Молодой царь недовольно глянул на своего соратника, однако мешать ему не стал. Он только поменял местами скипетр и жезл. Казалось бы, никто и не должен был куда-то двигаться. Однако обе толпы зашевелились, потянулись в стороны, и вскоре напротив царского скипетра опять собралось явное большинство.
— Вот уж народоправцы, — заявил вдруг Мусей. — И так получается поровну, и этак получается поровну.
— Афиняне, — Тезей вынужден был обратиться к согражданам, — в назначенный день для вас здесь поставят две вместительные бочки. Каждому вручат по черепку. Кто будет за, опустит черепок в одну бочку, кто против — в другую. Так и подсчитаем голоса. А теперь расходитесь.

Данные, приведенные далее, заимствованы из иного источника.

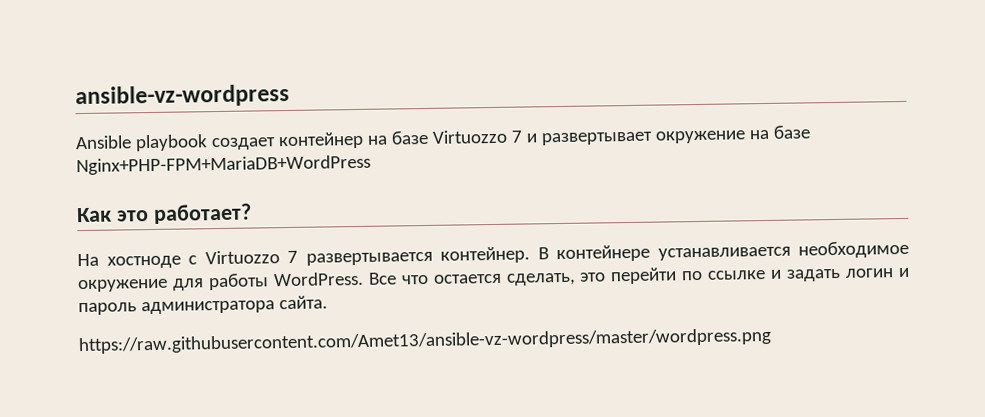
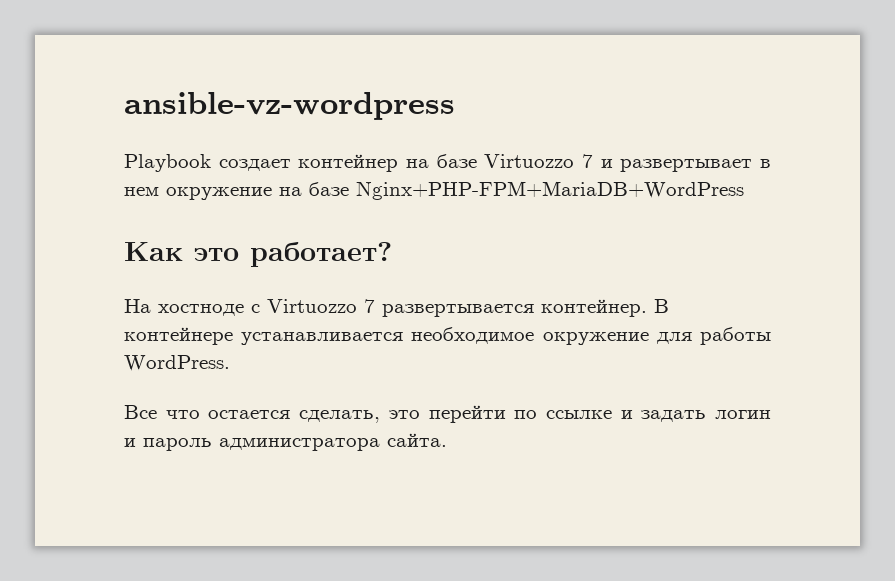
[75,134,208,152] Ansible playbook -> [124,154,211,172] Playbook
(653, 138) none -> [760,159,772,168] [124,187,159,196] в нем
(364, 279) none -> (230, 363) //
[78,327,772,355] // https://raw.githubusercontent.com/Amet13/ansible-vz-wordpress/master/wordpress.png -> (447, 440) none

— Ты обратил внимание, — спросил Тезея наблюдательный Одеон, когда они поднимались на Акрополь, — кто все время был с Клеоном?
— Нет, — рассеянно ответил Тезей.
— А ты, Мусей?
Мусей отрицательно покачал головой.
— Ну да, — усмехнулся Одеон, — ты веселился.

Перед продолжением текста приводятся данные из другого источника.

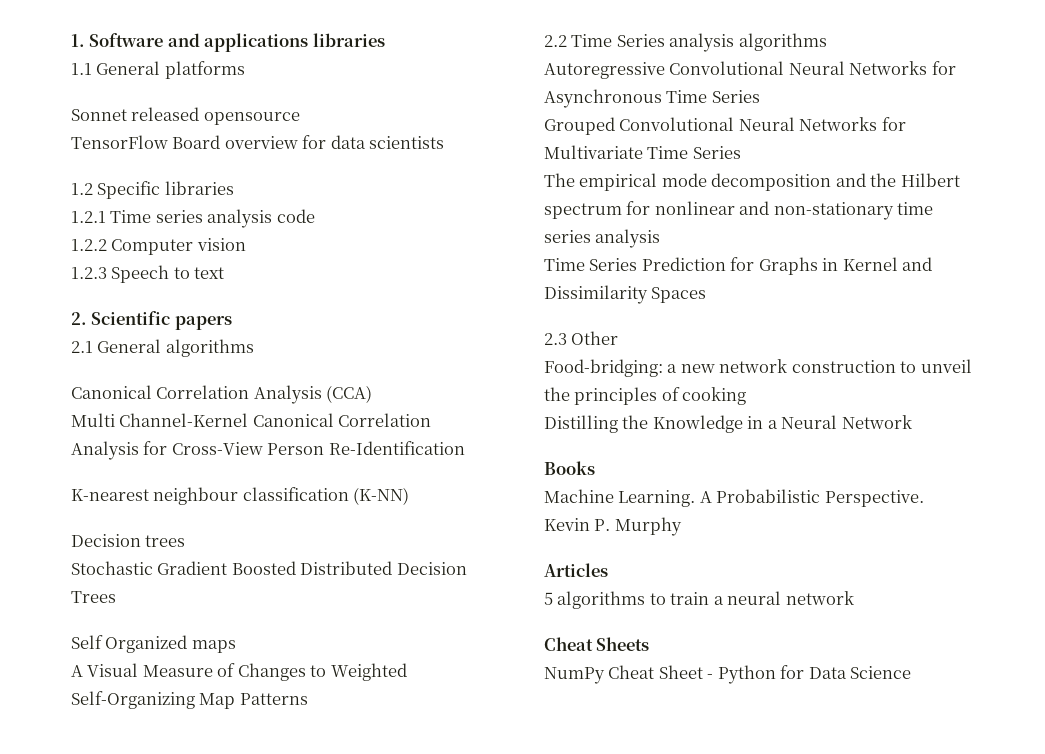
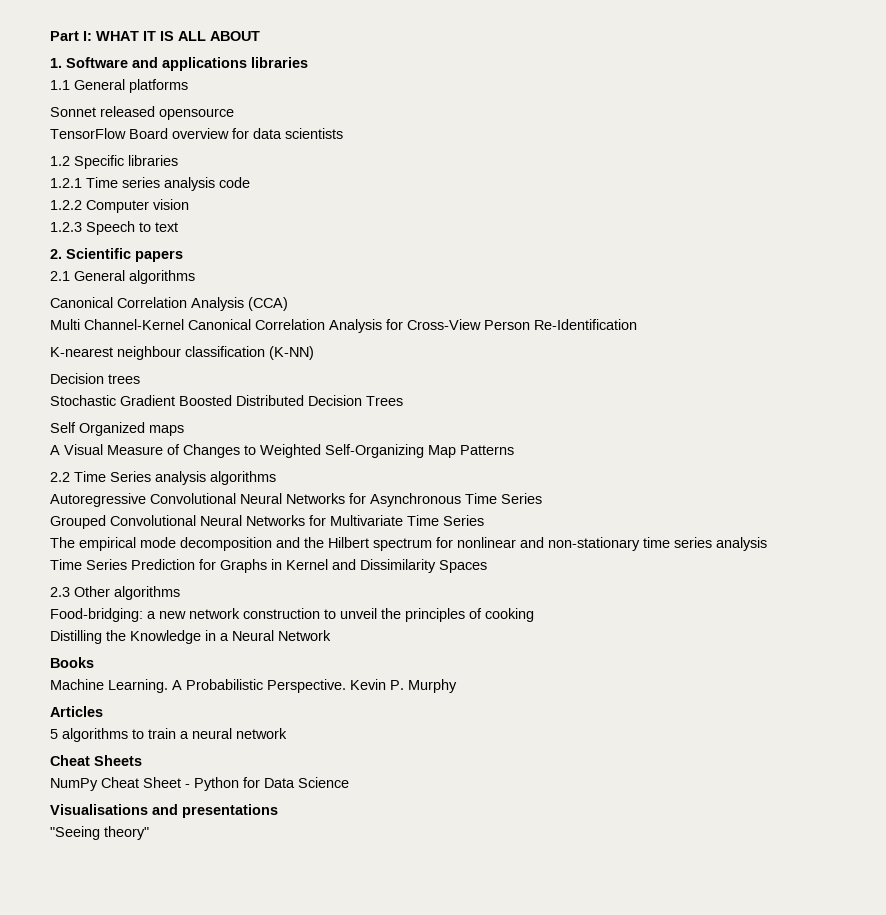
(71, 40) none -> [50,31,260,41] Part I: WHAT IT IS ALL ABOUT //
(619, 338) none -> [114,586,180,600] algorithms
(912, 672) none -> [50,804,278,818] [50,826,149,840] // Visualisations and presentations // "Seeing theory"

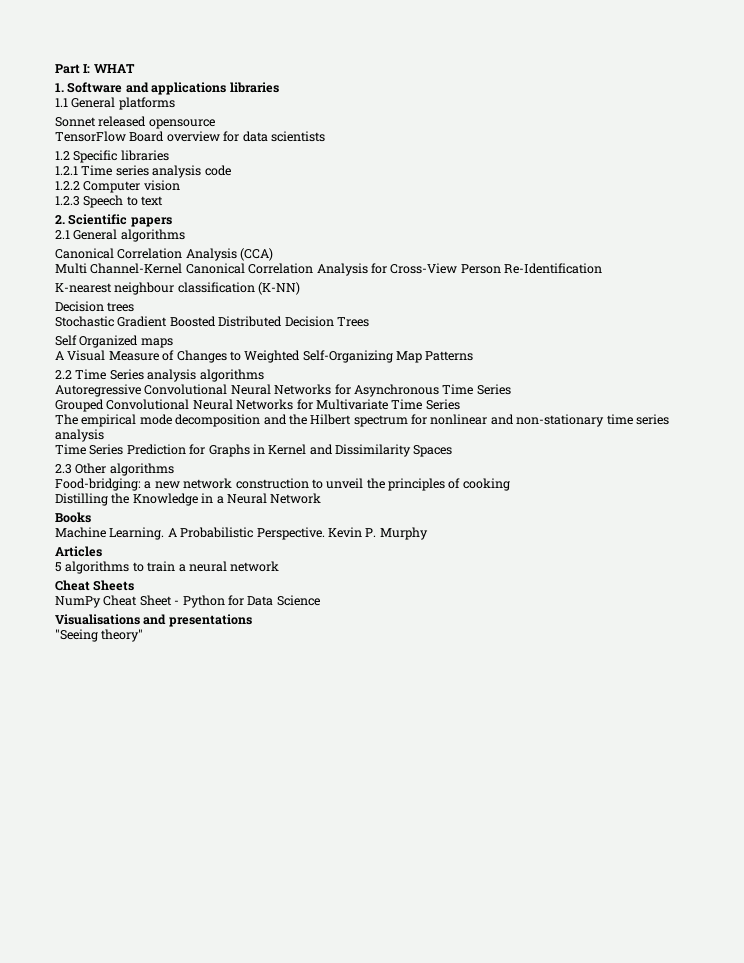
[143,31,260,41] IT IS ALL ABOUT -> (135, 68) none

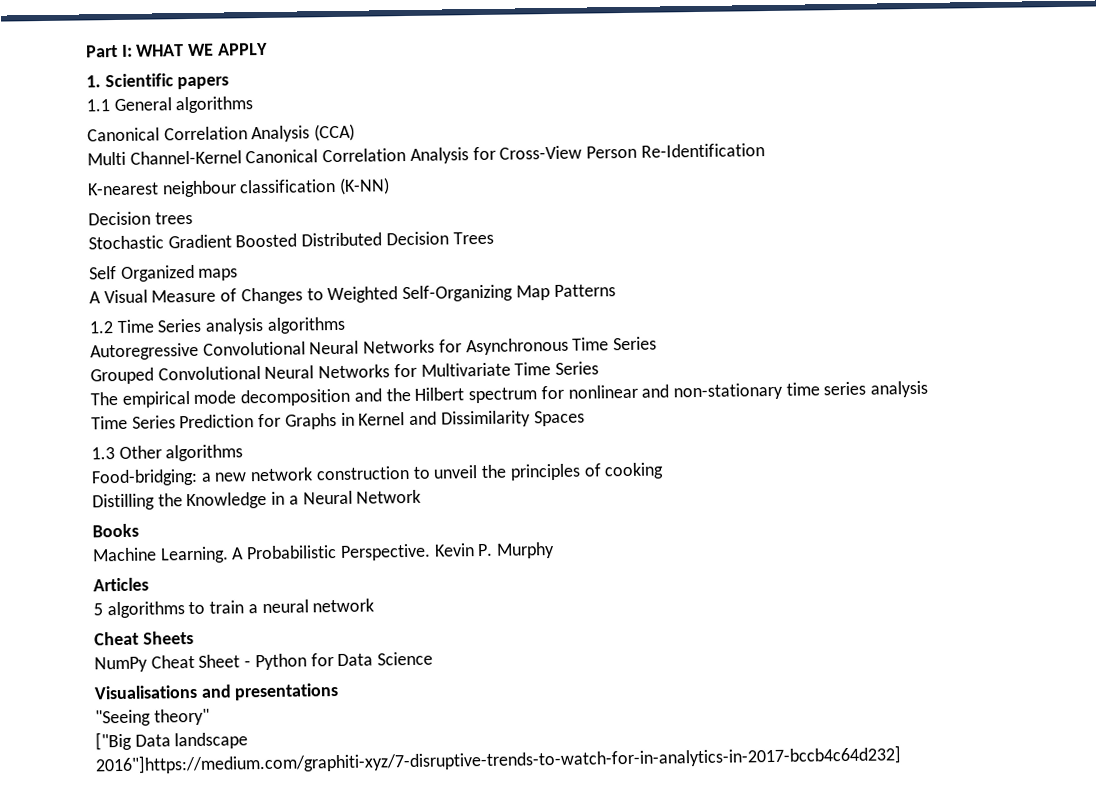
(135, 68) none -> [188,42,268,57] WE APPLY
[67,82,279,95] [55,97,175,110] [55,116,215,129] [55,131,325,142] [55,150,169,163] [55,165,231,178] [55,180,180,193] [55,195,164,208] [55,215,65,224] Software and applications libraries // 1.1 General platforms // Sonnet released opensource // TensorFlow Board overview for data scientists // 1.2 Specific libraries // 1.2.1 Time series analysis code // 1.2.2 Computer vision // 1.2.3 Speech to text // 2. -> (101, 81) none
[55,230,70,239] 2.1 -> [86,99,110,112] 1.1
[55,370,72,379] 2.2 -> [89,321,113,334] 1.2
[55,464,72,474] 2.3 -> [91,447,115,460] 1.3
(144, 635) none -> [95,731,249,751] [95,745,901,775] // ["Big Data landscape 2016"]https://medium.com/graphiti-xyz/7-disruptive-trends-to-watch-for-in-analytics-in-2017-bccb4c64d232]

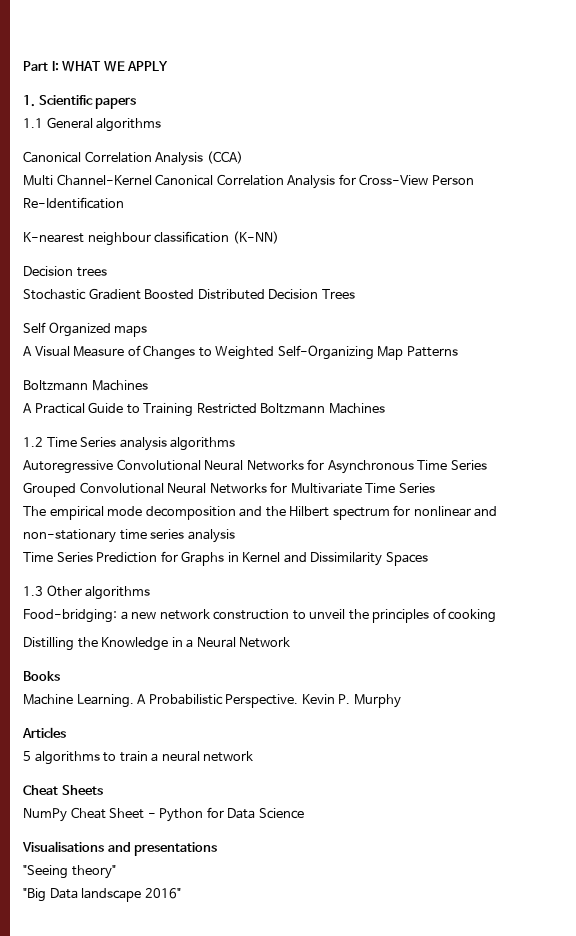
(616, 290) none -> [23,380,148,391] [23,402,385,417] // Boltzmann Machines // A Practical Guide to Training Restricted Boltzmann Machines
[95,731,132,751] ["Big -> [23,888,46,902] "Big
[95,745,901,775] 2016"]https://medium.com/graphiti-xyz/7-disruptive-trends-to-watch-for-in-analytics-in-2017-bccb4c64d232] -> [144,888,181,899] 2016"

— Кто же вертелся вокруг Клеона? — переспросил Мусей.
— Сразу не разберешь, кто вокруг кого вертелся, — рассудительно заметил Одеон. — Но с Клеоном все время был Менестей.
— Кто такой Менестей? — заинтересовался Тезей.
— Из твоих родственников по отцовской линии, — ответил Одеон, — царских кровей, то есть…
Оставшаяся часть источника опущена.